O Ministério da Saúde apresenta informação inverídica ao afirmar que “não existe aborto ‘legal’” em documento oficial para guiar condutas médicas apresentado nesta terça-feira (28). A frase está na página 14 do Manual para Prevenção, Avaliação e Conduta nos Casos de Abortamento.
“Não existe aborto ‘legal’ como é costumeiramente citado, inclusive em textos técnicos. O que existe é o aborto com excludente de ilicitude. Todo aborto é um crime, mas quando comprovadas as situações de excludente de ilicitude após investigação policial, ele deixa de ser punido, como a interrupção da gravidez por risco materno. O acolhimento da pessoa em situação de aborto previsto em lei deve ser realizado por profissionais habilitados”, diz o trecho do documento.
De forma contrária ao informado, o Código Penal garante que não é crime e não se pune o aborto praticado por médico quando não há outro meio de salvar a vida da gestante ou em casos de gravidez resultante de estupro. Ainda de acordo com a lei, nos registros de violência sexual, pode ser exigido consentimento da gestante ou, quando incapaz, de seu representante legal.
O aborto também é legal em casos de gravidez de feto anencéfalo. A permissão foi concedida pelo Supremo Tribunal Federal (STF) em 2012. Na ocasião, os ministros decidiram que médicos que fazem a cirurgia e as gestantes que decidem interromper a gravidez de fetos que não têm o cérebro ou a parte vital dele não cometem qualquer espécie de crime.
Além disso, para realizar um aborto nos casos permitidos por lei no Brasil, não é necessário apresentar boletim de ocorrência, laudo do Instituto Médico Legal ou decisão judicial.

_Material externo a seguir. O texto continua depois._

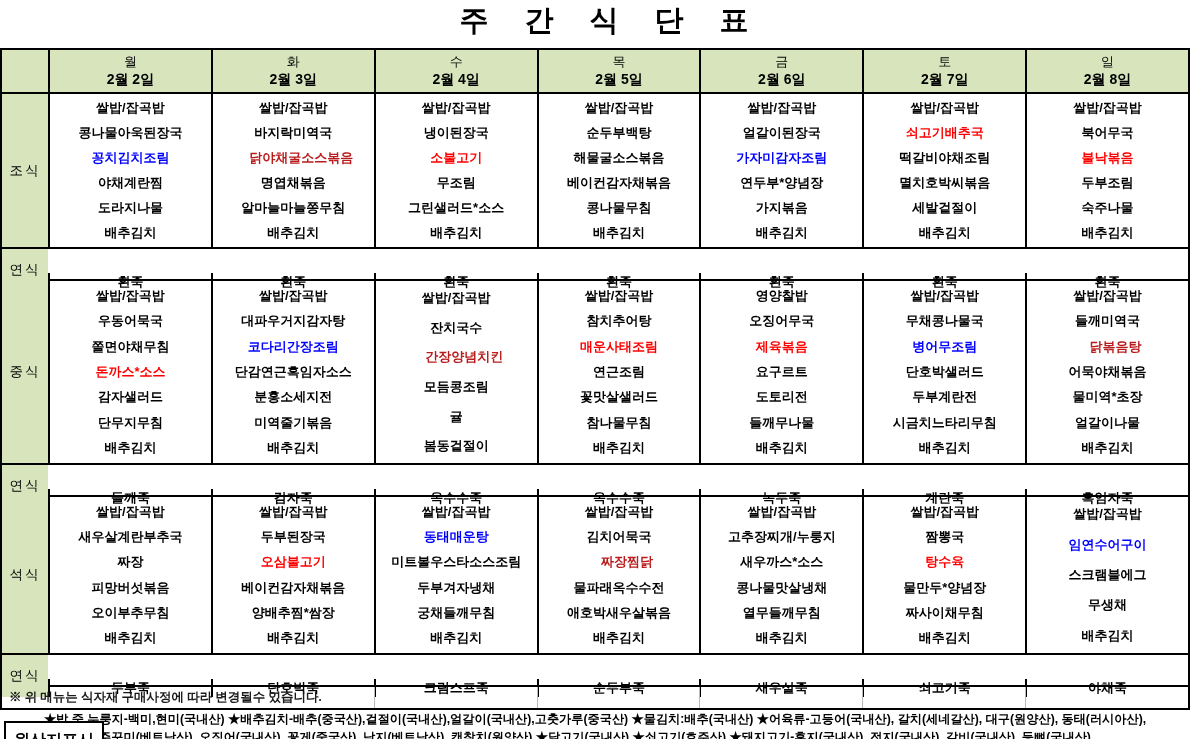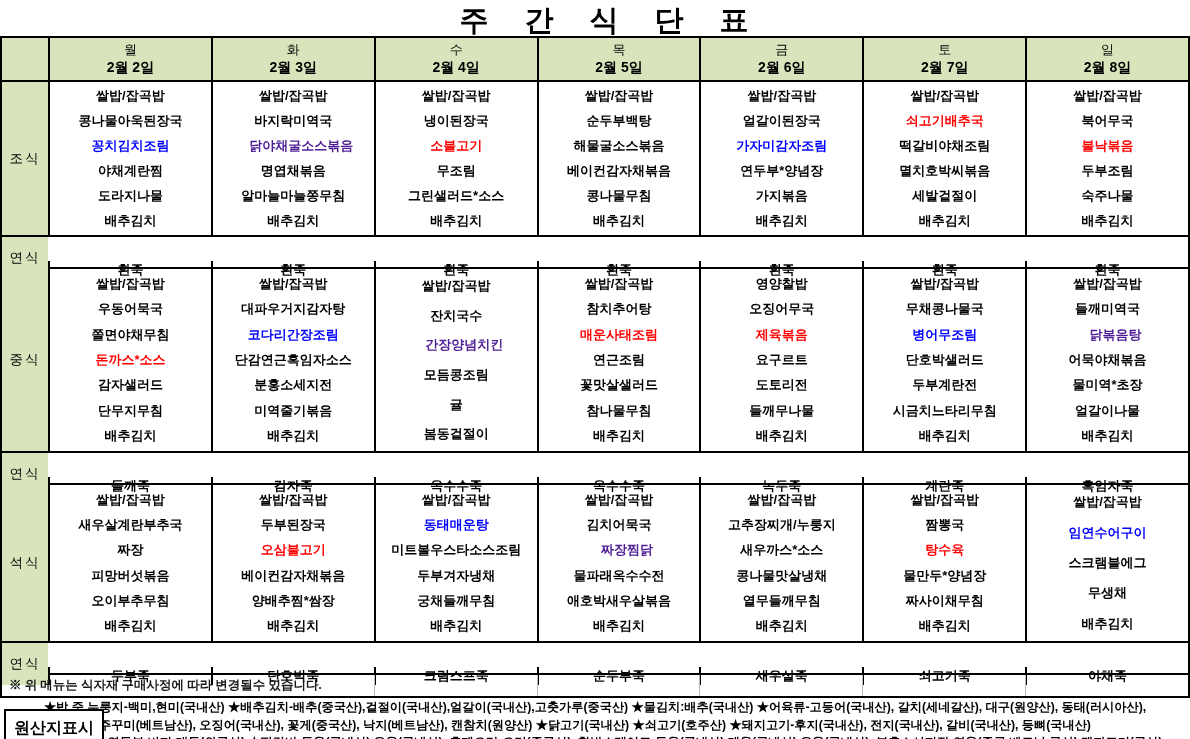--- a/index.html
+++ b/index.html
@@ -7,7 +7,7 @@
   body { font-family:"Liberation Sans", sans-serif; color:#000; }
   .page { width:1190px; height:739px; position:relative; background:#fff; overflow:hidden; }
 
-  .title { height:36px; line-height:40px; text-align:center; font-size:29px; font-weight:bold;
+  .title { height:48px; line-height:40px; text-align:center; font-size:29px; font-weight:bold;
            letter-spacing:14px;padding-left:32px; }
 
   .sheet { width:1190px; border:2px solid #000; }

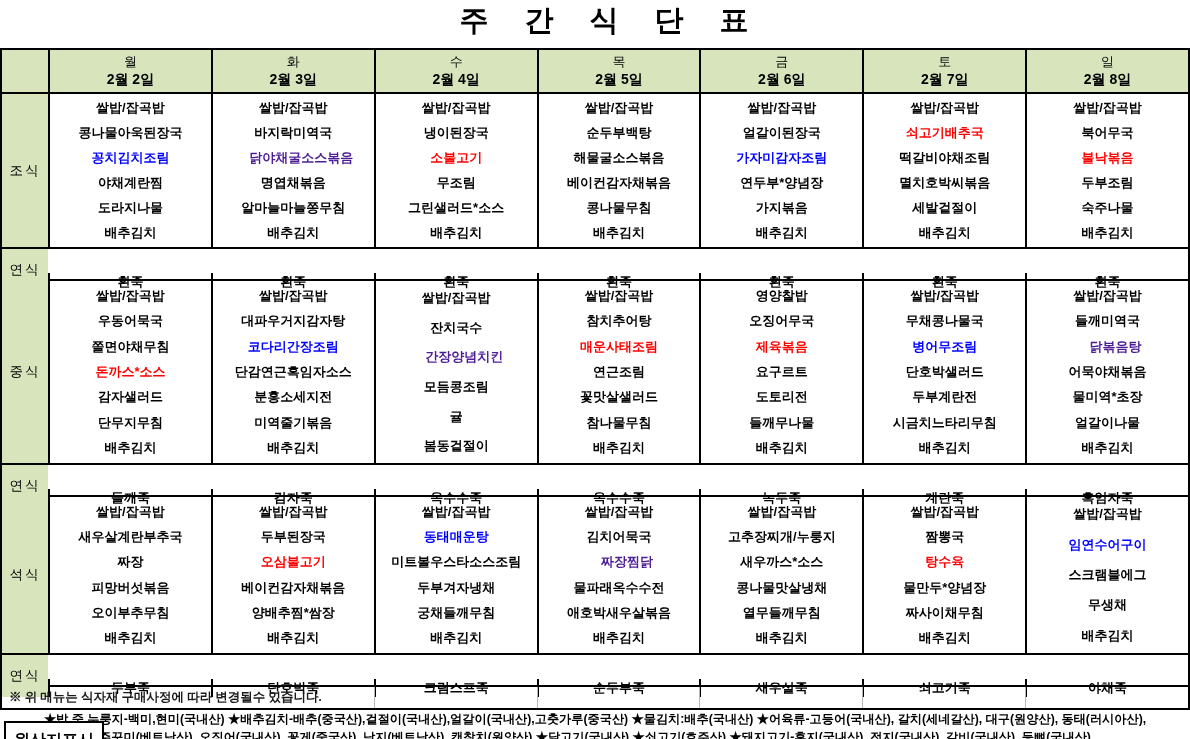--- a/index.html
+++ b/index.html
@@ -34,7 +34,7 @@
   .soft-cell { display:flex; align-items:center; justify-content:center;
                font-size:13px; font-weight:bold;margin-top:24px; }
 
-  .c-red { color:#ff0000; } .c-blue { color:#0000ff; } .c-mag { color:#4c1d95;padding-left:16px; }
+  .c-red { color:#ff0000; } .c-blue { color:#0000ff; } .c-mag { color:#b91c1c;padding-left:16px; }
 
   .note-row { height:23px; }
   .note-row > * + * { border-left:1px solid #b9b9b9; }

A não exigência do documento no atendimento à mulher contradiz o trecho da cartilha oficial que apresenta a necessidade de “investigação policial” como condição para a interrupção da gravidez.
O manual, que na prática desestimula o procedimento de interrupção de gravidez, diz ainda que “o aborto realizado por médicos não é isento de riscos, tendo provocado duas mortes nos últimos sete anos, ainda que o número de procedimentos seja relativamente pequeno”.
A pasta informou que as causas das duas mortes em abortos realizados legalmente foram infecções do trato genital e órgãos pélvicos e complicações por embolia. Segundo o documento, o número de mortes maternas por todos os tipos de aborto, inclusive os naturais e inevitáveis, foi de 411 nos últimos sete anos, o que dá uma média de 58 óbitos por ano – o que coloca o procedimento como a quinta causa de morte materna.
A cartilha do Ministério da Saúde destaca, ainda, que “o Brasil é signatário de tratados internacionais que reconhecem o direito à vida como prioridade máxima”, citando a Convenção sobre a Eliminação de Todas as Formas de Discriminação contra a Mulher (Brasil, 2002) e para a Convenção Interamericana para Prevenir, Punir e Erradicar a Violência contra a Mulher (1994).
Na audiência pública realizada pelo governo nesta terça sobre o assunto, a diretora do Departamento de Ações Programáticas Estratégicas da Secretaria de Atenção Primária à Saúde, Lana de Lourdes, citou, contradisse as orientações durante sua fala. Ao apresentar o manual, ela citou não ser necessário ter decisão judicial para interromper a gravidez quando existe risco materno ou apresentar boletim de ocorrência quando houver estupro.
"Nos casos de abortamento por estupro, o profissional deverá atuar como facilitador do processo de tomada de decisão pela mulher, respeitando-a", citou, lendo outro trecho do documento.